**WORK ITEM:** Scan the listing below for the word "fried" and copy every line that has it.

* * * * * * * * *

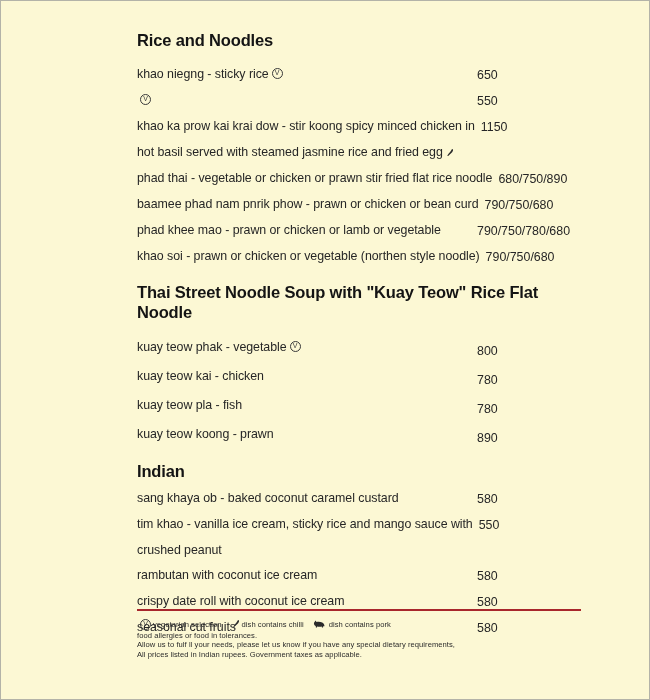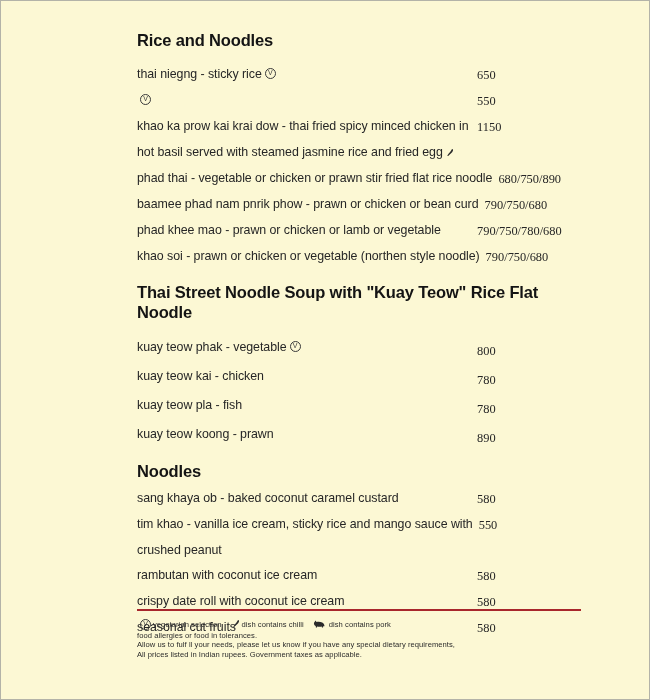--- a/index.html
+++ b/index.html
@@ -62,21 +62,20 @@
     white-space: nowrap;
   }
   .row .price {
     flex: 0 0 auto;
     width: 108px;
     font-size: 12.4px;
     color: #262626;
     text-align: left;
     padding-top: 1px;
     white-space: nowrap;
-    font-family: Liberation Serif, serif;
   }
   .row.lower .price { padding-top: 4px; }
 
   
   .row.noprice .price { visibility: hidden; }
   .veg-ico {
     width: 9px; height: 9px;
     border: 1px solid #3a3a3a;
     border-radius: 50%;
     position: relative;
@@ -142,29 +141,29 @@
   .legend .lg-text { margin-left: 2px; }
   .foot-line { white-space: nowrap; }
 </style>
 </head>
 <body>
 
 <div class="page">
   <div class="content" id="menu-root">
       <div class="section-heading sect-rice">Rice and Noodles</div>
       <div class="row">
-        <div class="name"><span>thai niegng - sticky rice</span><span class="veg-ico"></span></div>
+        <div class="name"><span>khao niegng - sticky rice</span><span class="veg-ico"></span></div>
         <div class="price">650</div>
       </div>
       <div class="row">
         <div class="name"><span class="veg-ico"></span></div>
         <div class="price">550</div>
       </div>
       <div class="row">
-        <div class="name"><span>khao ka prow kai krai dow - thai fried spicy minced chicken in</span></div>
+        <div class="name"><span>khao ka prow kai krai dow - stir koong spicy minced chicken in</span></div>
         <div class="price">1150</div>
       </div>
       <div class="row noprice">
         <div class="name"><span>hot basil served with steamed jasmine rice and fried egg</span><span class="chilli-ico"><svg width="8" height="9" viewBox="0 0 8 9">
               <path d="M6.6 1.2c0.5 0.4 0.6 1.1 0.2 1.9C6.2 4.5 4.4 6.4 2.2 7.9c-0.5 0.3-1 -0.3 -0.7 -0.7C2.9 5.6 4.6 3.6 5.4 2.1 5.8 1.3 6.2 0.9 6.6 1.2z" fill="#2b2b2b"></path>
             </svg></span></div>
         <div class="price"></div>
       </div>
       <div class="row">
         <div class="name"><span>phad thai -  vegetable or chicken or prawn stir fried flat rice noodle</span></div>
@@ -192,21 +191,21 @@
         <div class="price">780</div>
       </div>
       <div class="row lower">
         <div class="name"><span>kuay teow pla - fish</span></div>
         <div class="price">780</div>
       </div>
       <div class="row lower">
         <div class="name"><span>kuay teow koong - prawn</span></div>
         <div class="price">890</div>
       </div>
-      <div class="section-heading sect-dessert">Noodles</div>
+      <div class="section-heading sect-dessert">Indian</div>
       <div class="row">
         <div class="name"><span>sang khaya ob - baked coconut caramel custard</span></div>
         <div class="price">580</div>
       </div>
       <div class="row">
         <div class="name"><span>tim khao - vanilla ice cream, sticky rice and mango sauce with</span></div>
         <div class="price">550</div>
       </div>
       <div class="row noprice">
         <div class="name"><span>crushed peanut</span></div>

* * * * * * * * *

**RESULT OF THIS EXERCISE:**
-        <div class="name"><span>khao ka prow kai krai dow - thai fried spicy minced chicken in</span></div>
         <div class="name"><span>hot basil served with steamed jasmine rice and fried egg</span><span class="chilli-ico"><svg width="8" height="9" viewBox="0 0 8 9">
         <div class="name"><span>phad thai -  vegetable or chicken or prawn stir fried flat rice noodle</span></div>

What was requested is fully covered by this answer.